Using Praise to Shape Behavior
Using Praise to Shape Behavior
When I am working with a family in my role as counselor, one of the things I find myself working most with is a parents desire to change a child’s behavior. It is common for parents to feel like they are not being listened to, or that their child is purposefully acting out.
Most of the time I find children are listening and in some instances they are in fact acting out.
Every child has the desire for attention. They need the adults in their life to acknowledge them, notice them and appreciate them. It is through these experiences they learn to believe in themselves and develop confidence and competence.
As a parent you may find yourself saying “no” an awful lot. “No” does have its place, especially in situations that may involve safety issues. However “no” can get used so often that pretty soon it can feel like everything is “no” and you are constantly at battle.
If we take the concept of children needing acknowledgement to heart, we can begin to see that even negative behaviors invoke a response from parents. Although these negative behaviors are not producing the desired “feel good” feelings, children will continue the behaviors if they see that they are getting attention for them.
So how do we shift these negative behaviors and take more of the “no’s” out of our interactions?
Think about a time when someone noticed you did a good job and commented on it. No matter how small the comment or the job, it probably felt pretty good to get that recognition. Chances are you had a little boost of confidence and a smile after such an interaction. You were probably more likely to repeat that behavior or give your next project your very best attempt.
We can give this experience to our children as well. No matter how “bad” behavior gets, or how much of your time power struggles feel like they take up in your day, I can guarantee that there will be moments in which your child is behaving in a way you are wanting to see. It is these moments that we want to reinforce with praise.
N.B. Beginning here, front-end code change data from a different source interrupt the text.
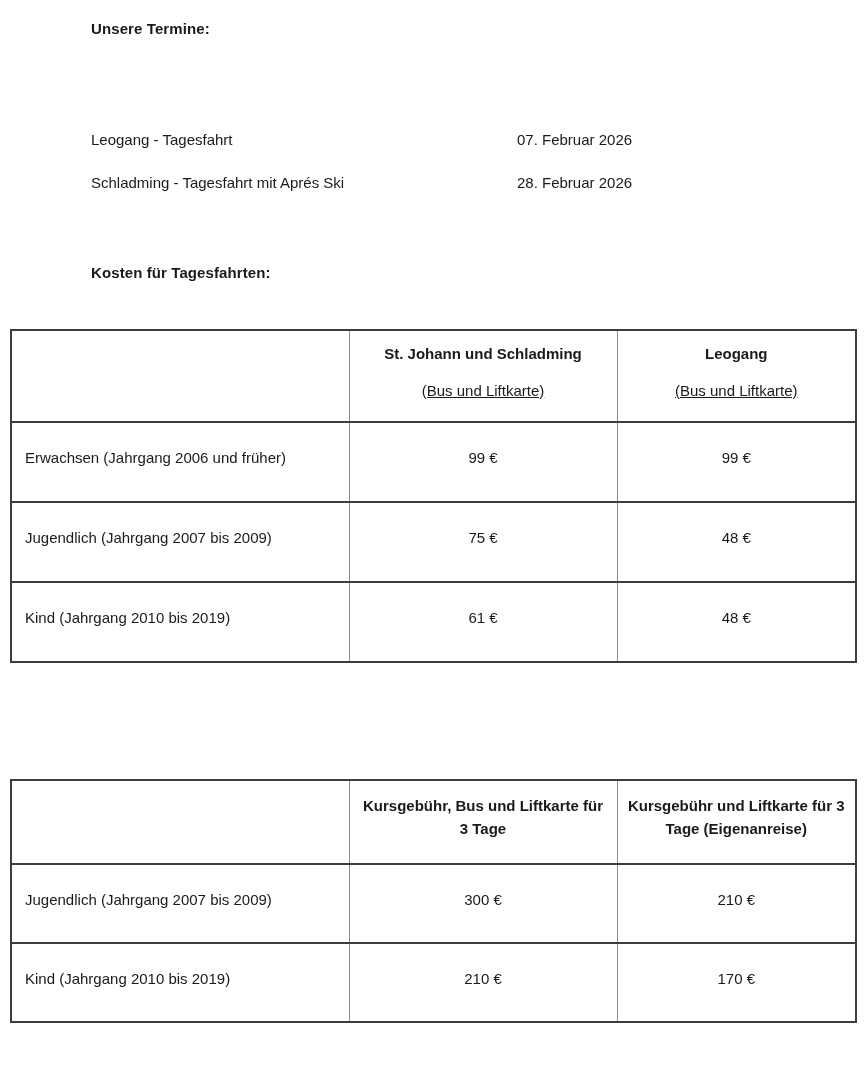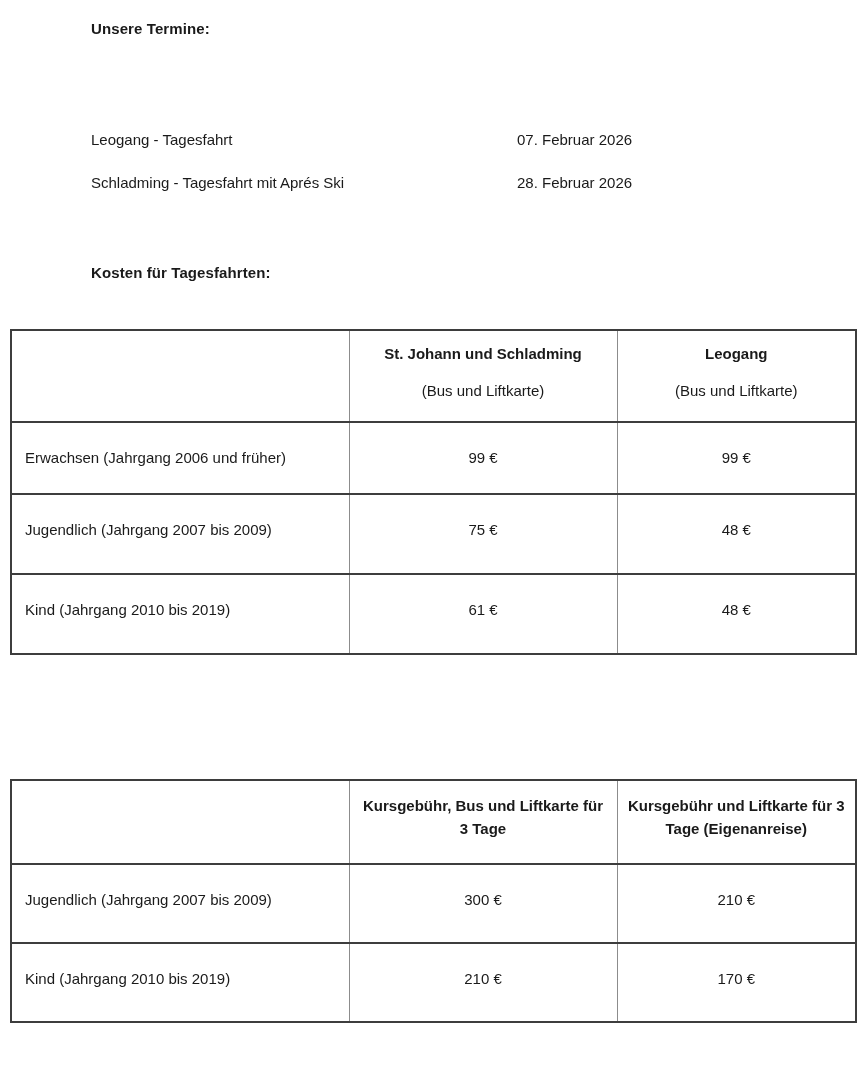--- a/index.html
+++ b/index.html
@@ -68,21 +68,21 @@
   tr.hdr td {
     text-align: center;
     padding: 14px 8px 8px 8px;
   }
   .col-title {
     font-weight: bold;
     line-height: 1.2;
   }
   .t1 .col-title { margin-bottom: 19px; }
   .t2 .col-title { line-height: 1.5; }
-  .col-sub { line-height: 1.2; }
+  .col-sub { line-height: 1.2; text-decoration: underline; }
 </style>
 </head>
 <body>
 
 <div class="page">
 
   <div class="heading" style="top:20px">Unsere Termine:</div>
 
   <div class="sched-row" style="top:131px">
     <span class="sched-label">Leogang - Tagesfahrt</span>
@@ -106,21 +106,21 @@
         <td></td>
         <td>
           <div class="col-title">St. Johann und Schladming</div>
           <div class="col-sub">(Bus und Liftkarte)</div>
         </td>
         <td>
           <div class="col-title">Leogang</div>
           <div class="col-sub">(Bus und Liftkarte)</div>
         </td>
       </tr>
-      <tr style="height:72px">
+      <tr style="height:80px">
         <td class="rowlabel">Erwachsen (Jahrgang 2006 und früher)</td>
         <td class="price">99 €</td>
         <td class="price">99 €</td>
       </tr>
       <tr style="height:80px">
         <td class="rowlabel">Jugendlich (Jahrgang 2007 bis 2009)</td>
         <td class="price">75 €</td>
         <td class="price">48 €</td>
       </tr>
       <tr style="height:80px">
A simple “good job” can be helpful, but to really get the most out of praise, be specific. This will give your child a clear picture of what they are doing right and what they might be able to do again to get this positive attention from you. For example, if they are minding their manners at a restaurant you might say “You are doing such a great job sitting still while we wait for our food” or maybe you see your child sharing with another child, you might comment “wow you are being such a good friend by sharing your toys. I’m so proud of you.” The more concrete your praise, the more impact it will have.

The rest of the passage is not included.